[Opening DATA UNDER STUDY section]
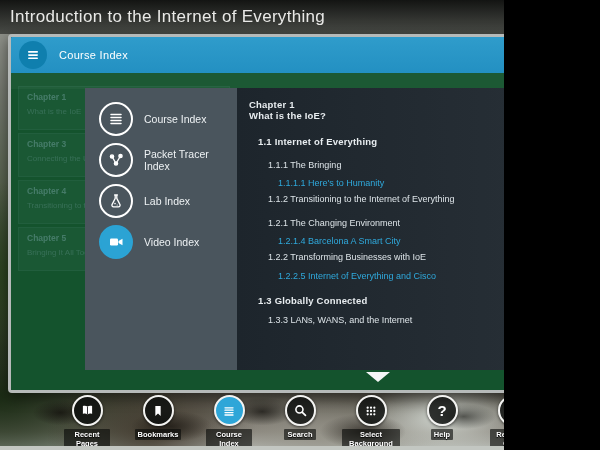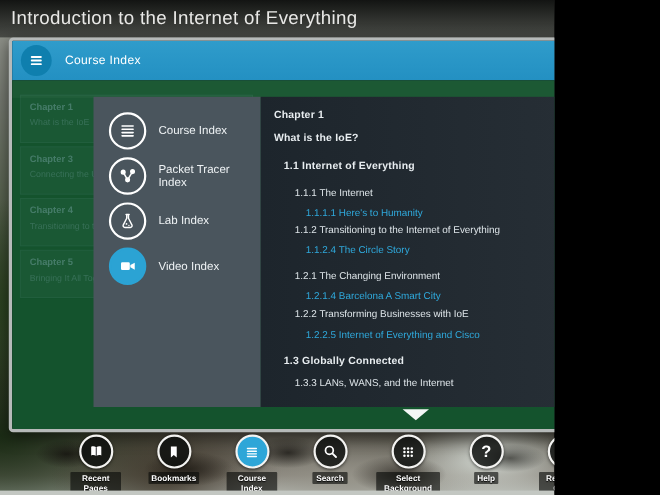--- a/index.html
+++ b/index.html
@@ -77,21 +77,21 @@
   .side-label { color:#eef2f4; font-size:10.5px; margin-left:11px; }
 
   
   .content { position:absolute; left:226px; top:15px; width:275px; height:282px;
     background:linear-gradient(90deg,#1d252c,#262e35); overflow:hidden; }
   .ln { color:#e8edf0; font-size:9px; line-height:11px; }
   .ln.b { font-weight:bold; font-size:9.5px; letter-spacing:.2px; }
   .ln.link { color:#2fa9dc; cursor:pointer; }
   .ln.topic { color:#dde4e8; cursor:pointer; }
   .i0 { padding-left:12px; } .i1 { padding-left:21px; } .i2 { padding-left:31px; } .i3 { padding-left:41px; }
-  .m11{margin-top:11px}.m1{margin-top:10px}.m15{margin-top:15px}.m13{margin-top:13px}
+  .m11{margin-top:11px}.m1{margin-top:0}.m15{margin-top:15px}.m13{margin-top:13px}
   .m7{margin-top:7px}.m5{margin-top:5px}.m8{margin-top:8px}.m9{margin-top:9px}
 
   .scroll-more { position:absolute; left:355px; top:299px; width:0; height:0; cursor:pointer;
     border-left:12px solid transparent; border-right:12px solid transparent; border-top:10px solid #f4f6f6; }
 
   
   .dock { position:absolute; left:0; top:395px; width:600px; display:flex; justify-content:center; gap:11px; }
   .dock-btn { display:flex; flex-direction:column; align-items:center; width:60px; cursor:pointer; }
   .dock-circle { width:31px; height:31px; border-radius:50%; border:2.5px solid #f3f3f1;
     background:rgba(14,16,15,.82); display:flex; align-items:center; justify-content:center;
@@ -233,24 +233,23 @@
           </div>
           <div class="side-label">Video Index</div>
         </div>
       </div>
 
       <div class="content">
         <div class="ln b i0 m11">Chapter 1</div>
         <div class="ln b i0 m1">What is the IoE?</div>
 
         <div class="ln b i1 m15">1.1 Internet of Everything</div>
-        <div class="ln topic i2 m13">1.1.1 The Internet</div>
+        <div class="ln topic i2 m13">1.1.1 The Bringing</div>
         <div class="ln link i3 m7">1.1.1.1 Here's to Humanity</div>
         <div class="ln topic i2 m5">1.1.2 Transitioning to the Internet of Everything</div>
-        <div class="ln link i3 m7">1.1.2.4 The Circle Story</div>
 
         <div class="ln topic i2 m13">1.2.1 The Changing Environment</div>
         <div class="ln link i3 m7">1.2.1.4 Barcelona A Smart City</div>
         <div class="ln topic i2 m5">1.2.2 Transforming Businesses with IoE</div>
         <div class="ln link i3 m8">1.2.2.5 Internet of Everything and Cisco</div>
 
         <div class="ln b i1 m13">1.3 Globally Connected</div>
         <div class="ln topic i2 m9">1.3.3 LANs, WANS, and the Internet</div>
       </div>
[Closing DATA UNDER STUDY section]
*WHAT THIS TASK INVOLVES*
From the first line to the last, repeat the entries exactly and leave out the pictures.

*RESULT FOR THIS TASK*
--- a/index.html
+++ b/index.html
@@ -77,21 +77,21 @@
   .side-label { color:#eef2f4; font-size:10.5px; margin-left:11px; }
 
   
   .content { position:absolute; left:226px; top:15px; width:275px; height:282px;
     background:linear-gradient(90deg,#1d252c,#262e35); overflow:hidden; }
   .ln { color:#e8edf0; font-size:9px; line-height:11px; }
   .ln.b { font-weight:bold; font-size:9.5px; letter-spacing:.2px; }
   .ln.link { color:#2fa9dc; cursor:pointer; }
   .ln.topic { color:#dde4e8; cursor:pointer; }
   .i0 { padding-left:12px; } .i1 { padding-left:21px; } .i2 { padding-left:31px; } .i3 { padding-left:41px; }
-  .m11{margin-top:11px}.m1{margin-top:10px}.m15{margin-top:15px}.m13{margin-top:13px}
+  .m11{margin-top:11px}.m1{margin-top:0}.m15{margin-top:15px}.m13{margin-top:13px}
   .m7{margin-top:7px}.m5{margin-top:5px}.m8{margin-top:8px}.m9{margin-top:9px}
 
   .scroll-more { position:absolute; left:355px; top:299px; width:0; height:0; cursor:pointer;
     border-left:12px solid transparent; border-right:12px solid transparent; border-top:10px solid #f4f6f6; }
 
   
   .dock { position:absolute; left:0; top:395px; width:600px; display:flex; justify-content:center; gap:11px; }
   .dock-btn { display:flex; flex-direction:column; align-items:center; width:60px; cursor:pointer; }
   .dock-circle { width:31px; height:31px; border-radius:50%; border:2.5px solid #f3f3f1;
     background:rgba(14,16,15,.82); display:flex; align-items:center; justify-content:center;
@@ -233,24 +233,23 @@
           </div>
           <div class="side-label">Video Index</div>
         </div>
       </div>
 
       <div class="content">
         <div class="ln b i0 m11">Chapter 1</div>
         <div class="ln b i0 m1">What is the IoE?</div>
 
         <div class="ln b i1 m15">1.1 Internet of Everything</div>
-        <div class="ln topic i2 m13">1.1.1 The Internet</div>
+        <div class="ln topic i2 m13">1.1.1 The Bringing</div>
         <div class="ln link i3 m7">1.1.1.1 Here's to Humanity</div>
         <div class="ln topic i2 m5">1.1.2 Transitioning to the Internet of Everything</div>
-        <div class="ln link i3 m7">1.1.2.4 The Circle Story</div>
 
         <div class="ln topic i2 m13">1.2.1 The Changing Environment</div>
         <div class="ln link i3 m7">1.2.1.4 Barcelona A Smart City</div>
         <div class="ln topic i2 m5">1.2.2 Transforming Businesses with IoE</div>
         <div class="ln link i3 m8">1.2.2.5 Internet of Everything and Cisco</div>
 
         <div class="ln b i1 m13">1.3 Globally Connected</div>
         <div class="ln topic i2 m9">1.3.3 LANs, WANS, and the Internet</div>
       </div>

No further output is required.